Dataset records:
☆ ☆ ☆ ☆ ☆
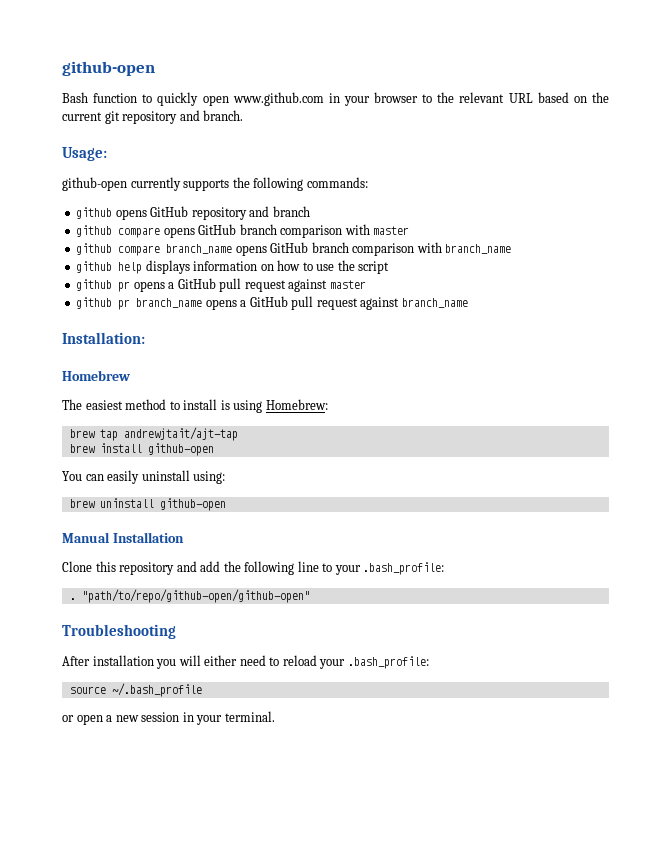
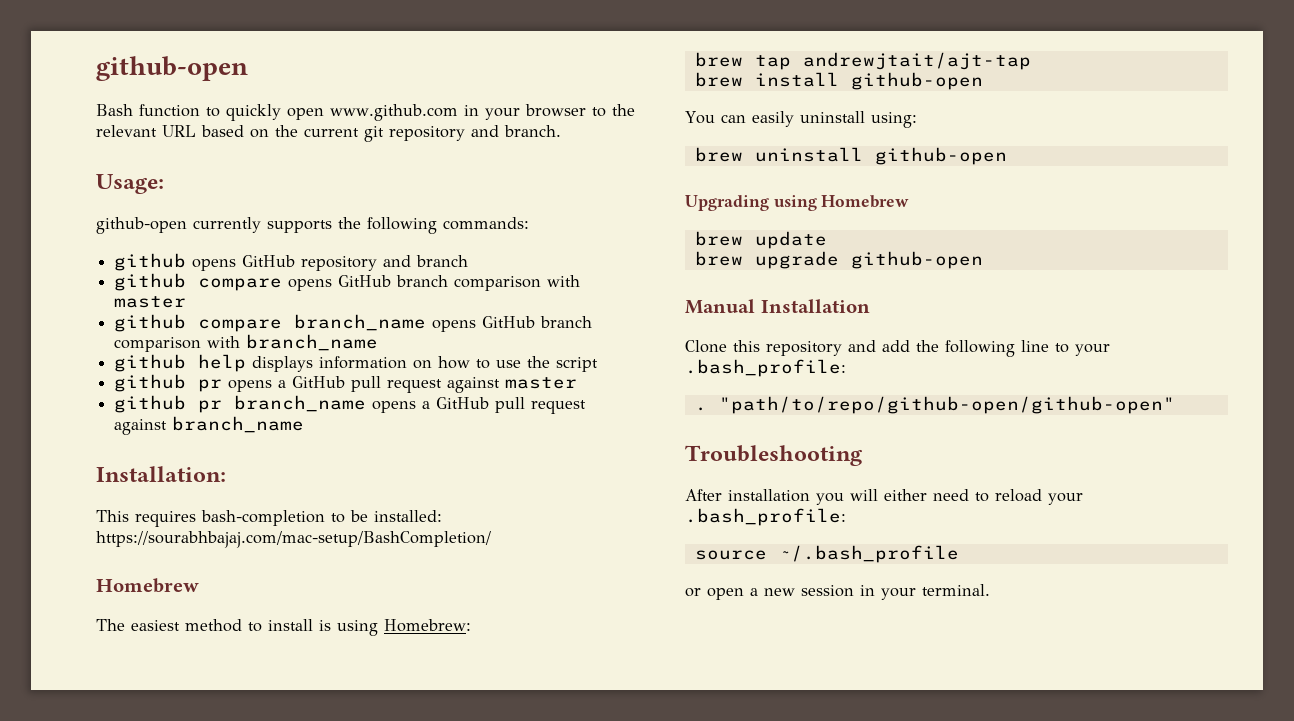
(145, 338) none -> [96,510,442,527] [96,531,491,548] // This requires bash-completion to be installed: https://sourabhbajaj.com/mac-setup/BashCompletion/
(226, 504) none -> [685,195,910,211] [694,231,827,249] [694,251,983,269] // Upgrading using Homebrew // brew update // brew upgrade github-open

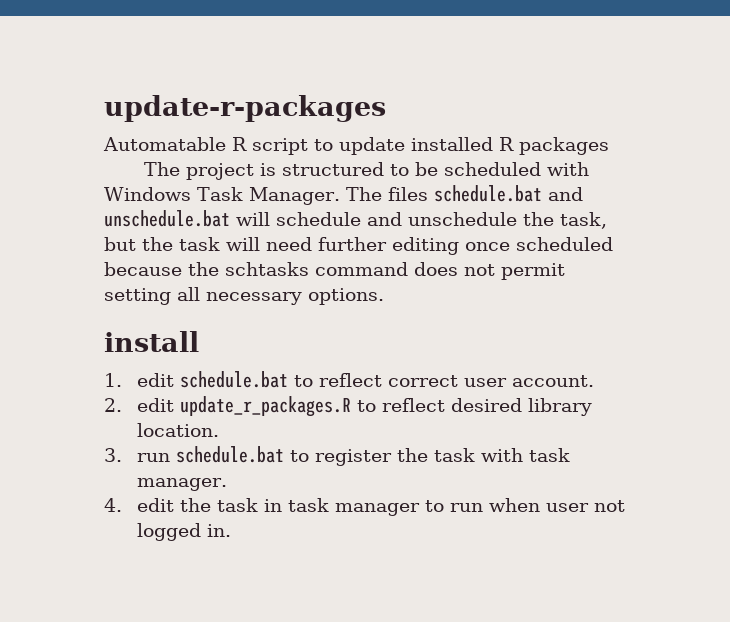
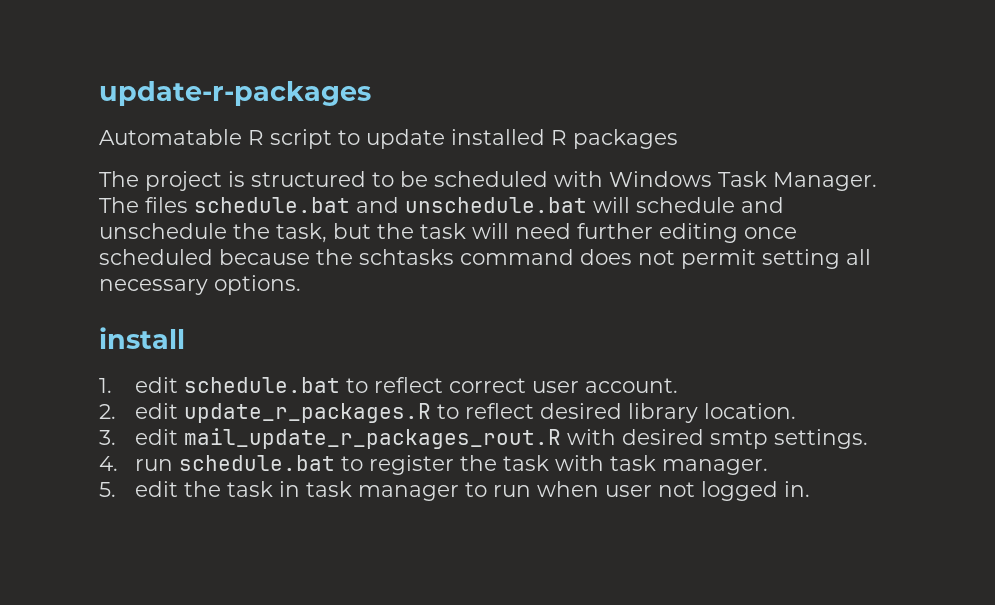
(122, 455) none -> [134,428,868,449] [99,456,118,471] edit mail_update_r_packages_rout.R with desired smtp settings. // 4.
[104,498,122,512] 4. -> [99,482,116,497] 5.

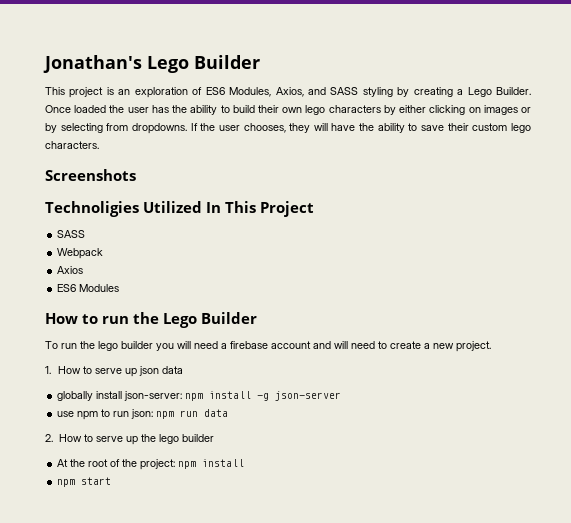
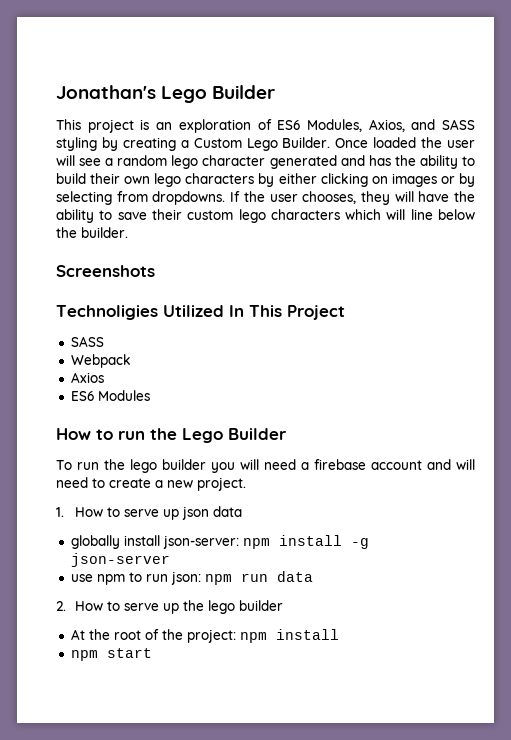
(464, 92) none -> [193,138,242,148] Custom
(149, 110) none -> [56,155,365,169] will see a random lego character generated and
[45,141,99,149] characters. -> [270,209,476,220] [56,227,128,238] characters which will line below the builder.

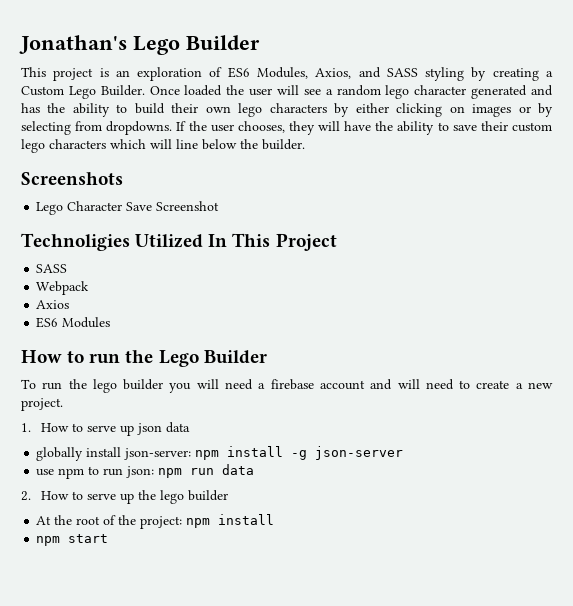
(155, 271) none -> [36,201,220,215] // Lego Character Save Screenshot

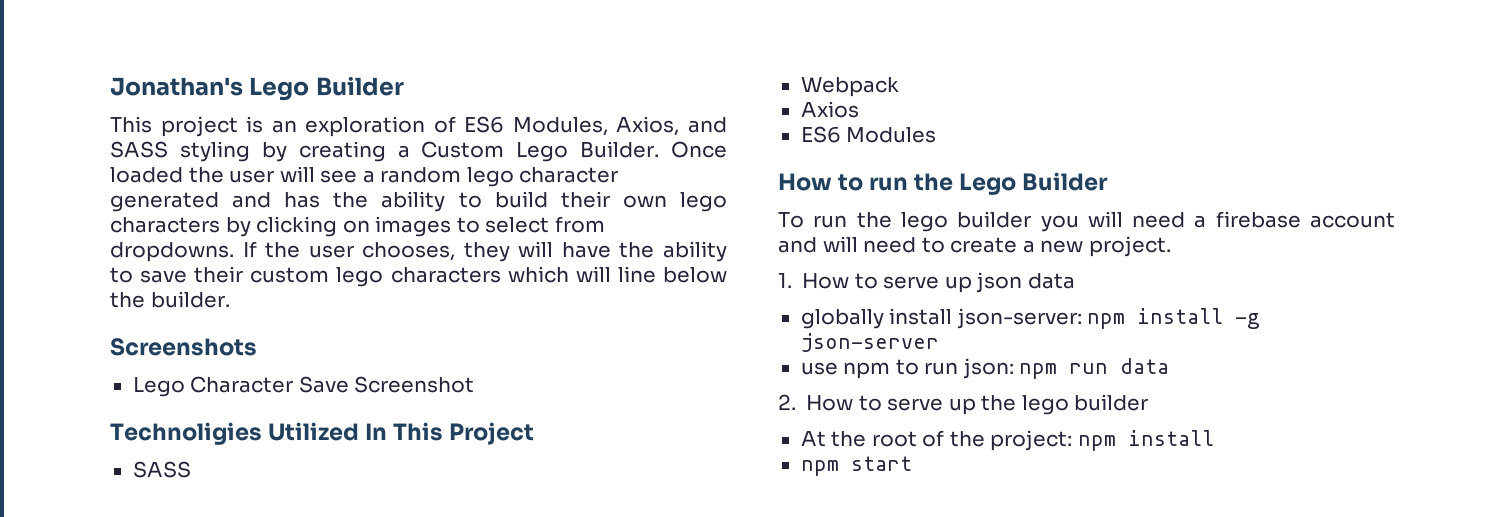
[355,103,389,113] either -> (251, 227) none
[518,103,553,117] [21,121,71,135] or by selecting -> [456,217,550,233] to select

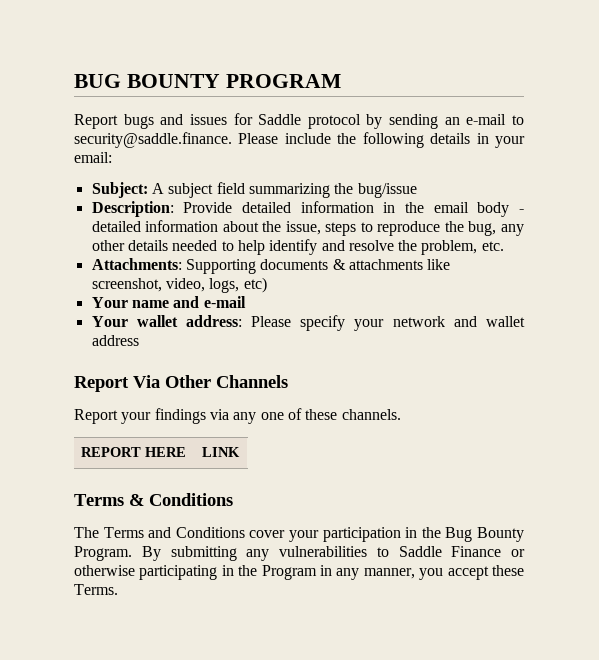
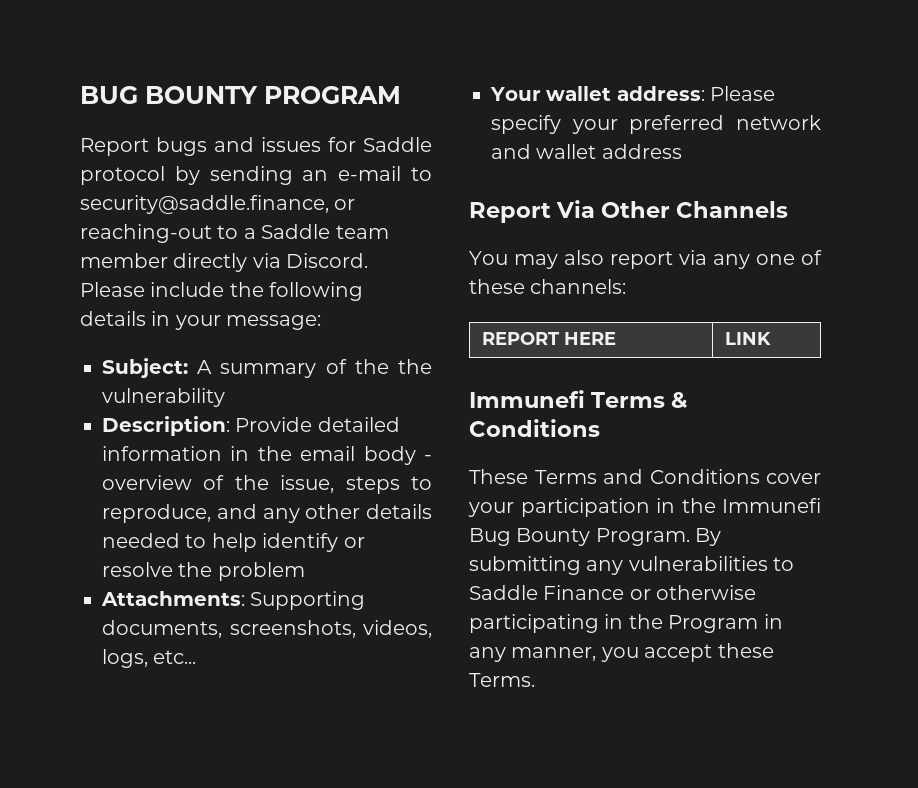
[74,132,232,148] security@saddle.finance. -> [80,195,356,214] [80,224,389,243] [80,253,369,272] security@saddle.finance, or reaching-out to a Saddle team member directly via Discord.
[74,152,112,163] email: -> [226,315,322,330] message:
[168,182,417,198] subject field summarizing the bug/issue -> [220,359,432,378] [102,388,225,407] summary of the the vulnerability
[91,220,259,232] detailed information about -> [102,475,225,490] overview of
[377,221,497,236] reproduce the bug, -> [102,504,257,523] reproduce, and
[321,240,345,251] and -> [343,537,365,548] or
[421,240,504,255] problem, etc. -> [217,562,305,581] problem
[260,259,451,270] [91,277,267,293] [91,296,246,308] documents & attachments like screenshot, video, logs, etc) // Your name and e-mail -> [102,620,432,638] [102,649,197,668] documents, screenshots, videos, logs, etc...
(385, 325) none -> [629,115,725,134] preferred
[74,408,206,424] Report your findings -> [469,250,673,269] You may also report
[341,409,401,420] channels. -> [530,279,627,294] channels:
(241, 452) none -> [469,390,585,408] Immunefi
[74,527,99,538] The -> [469,469,528,484] These
(441, 532) none -> [722,498,821,513] Immunefi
☆ ☆ ☆ ☆ ☆
No pictures belong in the copy. Repeat the listing above exactly.

Answer:
(145, 338) none -> [96,510,442,527] [96,531,491,548] // This requires bash-completion to be installed: https://sourabhbajaj.com/mac-setup/BashCompletion/
(226, 504) none -> [685,195,910,211] [694,231,827,249] [694,251,983,269] // Upgrading using Homebrew // brew update // brew upgrade github-open

(122, 455) none -> [134,428,868,449] [99,456,118,471] edit mail_update_r_packages_rout.R with desired smtp settings. // 4.
[104,498,122,512] 4. -> [99,482,116,497] 5.

(464, 92) none -> [193,138,242,148] Custom
(149, 110) none -> [56,155,365,169] will see a random lego character generated and
[45,141,99,149] characters. -> [270,209,476,220] [56,227,128,238] characters which will line below the builder.

(155, 271) none -> [36,201,220,215] // Lego Character Save Screenshot

[355,103,389,113] either -> (251, 227) none
[518,103,553,117] [21,121,71,135] or by selecting -> [456,217,550,233] to select

[74,132,232,148] security@saddle.finance. -> [80,195,356,214] [80,224,389,243] [80,253,369,272] security@saddle.finance, or reaching-out to a Saddle team member directly via Discord.
[74,152,112,163] email: -> [226,315,322,330] message:
[168,182,417,198] subject field summarizing the bug/issue -> [220,359,432,378] [102,388,225,407] summary of the the vulnerability
[91,220,259,232] detailed information about -> [102,475,225,490] overview of
[377,221,497,236] reproduce the bug, -> [102,504,257,523] reproduce, and
[321,240,345,251] and -> [343,537,365,548] or
[421,240,504,255] problem, etc. -> [217,562,305,581] problem
[260,259,451,270] [91,277,267,293] [91,296,246,308] documents & attachments like screenshot, video, logs, etc) // Your name and e-mail -> [102,620,432,638] [102,649,197,668] documents, screenshots, videos, logs, etc...
(385, 325) none -> [629,115,725,134] preferred
[74,408,206,424] Report your findings -> [469,250,673,269] You may also report
[341,409,401,420] channels. -> [530,279,627,294] channels:
(241, 452) none -> [469,390,585,408] Immunefi
[74,527,99,538] The -> [469,469,528,484] These
(441, 532) none -> [722,498,821,513] Immunefi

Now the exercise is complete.